We see multiple trends taking hold in the market that will drive the emergence of search 2.0. Some of them are coming from new business mandates; some of them are coming from new technology opportunities; and some of them are coming from new behaviors on the part of information consumers. In this article we will be considering first the business imperatives that are increasing the importance of search. Then we will be looking at three areas in which search 2.0 is taking shape and influencing enterprisewide strategies: as a new element of enterprise infrastructure, as a new enabler for emergent customer interaction models, and as the core for new businesses built-from-the-ground-up for the Web and its new service models.
The Business Mandate
The big battlefields of today’s search wars are all about information consumers. Many of the tenacious IT infrastructure problems of the past decade have largely been solved, leading commentators like Nicholas Carr to declare IT irrelevant in the pages of the Harvard Business Review. But with the increasing severity of the search or findability problem, and the increasing economic role search is now playing in online businesses and marketing strategies, suddenly IT is engaged more intimately with the business than ever before; companies are now struggling with solving the information-access puzzle for their customers, and often their customers’ customers.

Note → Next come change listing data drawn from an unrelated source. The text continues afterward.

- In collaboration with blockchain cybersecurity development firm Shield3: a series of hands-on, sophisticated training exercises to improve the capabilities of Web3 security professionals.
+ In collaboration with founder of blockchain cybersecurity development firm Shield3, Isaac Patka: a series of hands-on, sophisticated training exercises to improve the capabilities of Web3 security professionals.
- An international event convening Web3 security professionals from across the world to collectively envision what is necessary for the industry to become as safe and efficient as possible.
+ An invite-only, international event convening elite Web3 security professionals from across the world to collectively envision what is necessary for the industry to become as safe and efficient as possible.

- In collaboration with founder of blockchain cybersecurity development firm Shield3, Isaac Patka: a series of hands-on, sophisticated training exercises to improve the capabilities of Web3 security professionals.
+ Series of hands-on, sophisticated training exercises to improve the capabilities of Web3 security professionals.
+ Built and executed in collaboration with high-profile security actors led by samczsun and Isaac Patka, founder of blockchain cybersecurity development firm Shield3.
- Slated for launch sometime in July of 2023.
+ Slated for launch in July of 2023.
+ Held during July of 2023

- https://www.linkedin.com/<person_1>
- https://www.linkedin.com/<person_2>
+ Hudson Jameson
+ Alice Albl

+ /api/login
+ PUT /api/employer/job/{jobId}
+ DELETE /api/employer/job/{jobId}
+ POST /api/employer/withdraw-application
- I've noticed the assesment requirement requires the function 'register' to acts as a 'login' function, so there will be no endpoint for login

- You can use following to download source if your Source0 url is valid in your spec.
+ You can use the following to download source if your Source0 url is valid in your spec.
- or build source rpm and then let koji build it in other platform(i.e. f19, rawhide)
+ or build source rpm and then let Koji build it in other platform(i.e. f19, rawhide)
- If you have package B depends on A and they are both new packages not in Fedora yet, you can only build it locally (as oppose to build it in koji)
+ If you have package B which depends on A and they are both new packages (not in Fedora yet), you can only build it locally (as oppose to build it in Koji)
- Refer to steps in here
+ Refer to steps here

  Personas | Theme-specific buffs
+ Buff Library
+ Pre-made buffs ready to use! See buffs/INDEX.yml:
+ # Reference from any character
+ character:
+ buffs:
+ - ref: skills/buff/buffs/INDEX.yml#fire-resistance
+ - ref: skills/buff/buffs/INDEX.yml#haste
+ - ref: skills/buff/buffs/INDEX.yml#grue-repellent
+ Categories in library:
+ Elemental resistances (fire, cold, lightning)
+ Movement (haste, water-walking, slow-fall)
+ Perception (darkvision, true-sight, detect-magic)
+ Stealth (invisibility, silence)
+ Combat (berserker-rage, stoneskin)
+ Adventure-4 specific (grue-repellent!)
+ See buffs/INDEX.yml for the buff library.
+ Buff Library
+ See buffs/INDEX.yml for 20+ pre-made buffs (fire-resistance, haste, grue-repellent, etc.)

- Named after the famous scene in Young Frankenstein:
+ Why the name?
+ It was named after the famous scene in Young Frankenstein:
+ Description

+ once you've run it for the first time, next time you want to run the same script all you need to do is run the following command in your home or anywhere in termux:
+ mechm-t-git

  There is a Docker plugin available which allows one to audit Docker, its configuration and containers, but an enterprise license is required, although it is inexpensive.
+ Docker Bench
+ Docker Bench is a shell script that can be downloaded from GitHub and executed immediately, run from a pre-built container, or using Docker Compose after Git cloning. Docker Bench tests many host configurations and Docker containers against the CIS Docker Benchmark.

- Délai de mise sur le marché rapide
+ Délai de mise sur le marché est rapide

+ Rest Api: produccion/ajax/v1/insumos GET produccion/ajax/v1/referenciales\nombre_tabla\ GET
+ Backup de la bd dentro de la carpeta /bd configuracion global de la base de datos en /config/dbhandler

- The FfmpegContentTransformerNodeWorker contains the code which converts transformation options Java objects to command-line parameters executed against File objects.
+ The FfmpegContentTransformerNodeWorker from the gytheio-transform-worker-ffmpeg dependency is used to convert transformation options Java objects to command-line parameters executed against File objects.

More than 50% of C-level executives recently surveyed by the Economist Intelligence Unit and FAST indicated that the emergence of ubiquitous broadband is the biggest single technological influence on their business strategy. It is this kind of thinking that is driving a new kind of information sophistication that recognizes that the firm’s online experience is becoming a primary new differentiator. In face of growing data volumes and complexity, it is increasingly search that provides the tools that allow companies to extract the most business value out of their unique strength—their knowledge and experience, as it is captured in their content and their connections and interfaces to their users and customers.
Innovative firms are now beginning to implement search in a manner that extends across the information value chain from intelligent infrastructure, through a suite of connection services, and into the contextualized interaction with customers. They have discovered that search is a primary method to connect customers with answers, analytics, actionable services and other people who are relevant to completing a task or taking a decision. Search is a mechanism to help translate the information universe into terms that customers understand, to help understand what the customer intends to accomplish and, of course, to deliver what the customer wants.
The new architecture of search 2.0 offers enterprises the ability to address three core strategic objectives that will help drive the next wave of business online: consumption-oriented IT architectures; agile service delivery platforms; and extreme business innovation.
Consumption-Oriented Architecture
Good architectural principles and deep understanding of established frameworks have always been critical to successful adoption and integration of new infrastructure capabilities. Search is emerging as the orchestration mechanism for user-centric SOA-based architectures, offering innovative functionality for re-engineering both the user experience and the data access layers that support it.
We find some leading examples of search innovation at the data access layer of some of the largest telecom and financial enterprises in the world. Their experience reveals the following five advantages that are characteristic of a search 2.0 approach:
1. High performance, scalability and reliability, with ability to sustain high throughput, low latency request service and scale in terms of request rates, content volumes and 24x7 reliability.
2. Lowered integration effort, since they deliver data in a single, standardized format and provide access over a common API, and they facilitate easy expansion of application scope and the re-use of data from multiple sources.
3. Easier change management, due to a stable and extensible data format (XML) and a standard access pattern, so that changes in sources or consumers can proceed without impact.